Correta: o lítio tende a ser preferido em pacientes com mania mais clássica e curso bipolar do tipo mania-depressão-eutimia.
- B)O lítio tende a ser preferido ao AVP no tratamento dos pacientes com mania eufórica.
Correta: em mania eufórica, o lítio costuma ser a escolha favorecida pelas diretrizes.
- C)O AVP é recomendado no tratamento dos pacientes com mania associada a características mistas.
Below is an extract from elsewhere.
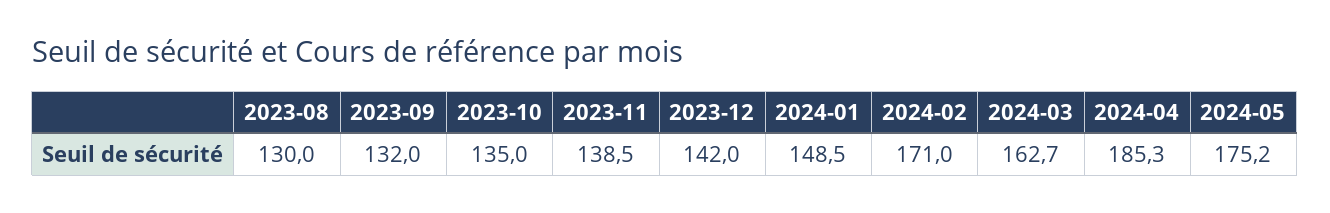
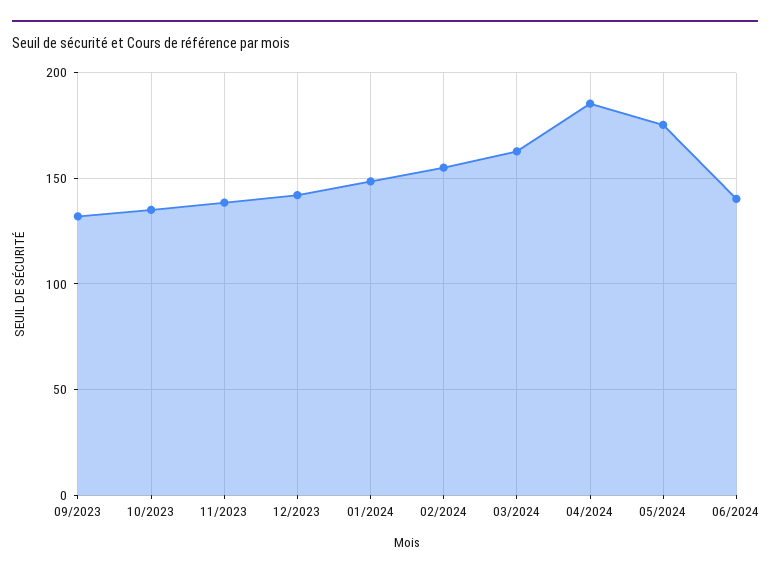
2023-08: 130 -> none
2024-02: 171 -> 155
06/2024: none -> 140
Correta: o AVP é recomendado quando a mania tem características mistas.
- D)O lítio tende a ser preferido ao AVP no tratamento dos pacientes que tenham histórico de trauma craniano. .
Errada: em histórico de trauma craniano, a preferência não é pelo lítio, e sim pelo AVP.
- E)O AVP é recomendado no tratamento dos pacientes em mania que fazem uso comórbido de substâncias.
Correta: o AVP é recomendado em mania associada ao uso comórbido de substâncias.
Gabarito: D
Nas diretrizes CANMAT/ISBD 2018, tanto o lítio quanto o ácido valproico (AVP) são opções importantes no episódio maníaco, mas a escolha costuma mudar conforme o “perfil” do paciente. Em mania mais clássica, eufórica, o lítio tende a levar vantagem. Já em quadros com características mistas, uso comórbido de substâncias e outros cenários mais “bagunçados”, o AVP costuma ser mais lembrado pela banca e pelas diretrizes. O ponto central da questão é que o histórico de trauma craniano não favorece o lítio. Nessa situação, o AVP é geralmente preferido, porque o lítio pode ser mais problemático em pacientes com maior vulnerabilidade neurológica e risco de efeitos adversos. Então a alternativa D inverte a lógica recomendada pelas diretrizes, por isso está incorreta. Em resumo: lítio para mania eufórica e padrão mais clássico; AVP para mania mista, uso de substâncias e contextos em que o perfil clínico pede mais cautela com o lítio. A banca gosta de cobrar exatamente esse “quando trocar a preferência”, então vale decorar o raciocínio, não só a lista. Como a questão cita a CANMAT/ISBD 2018, o fundamento aqui é estritamente doutrinário, das diretrizes psiquiátricas, sem pegadinha de lei ou jurisprudência. O erro está na associação entre trauma craniano e preferência pelo lítio.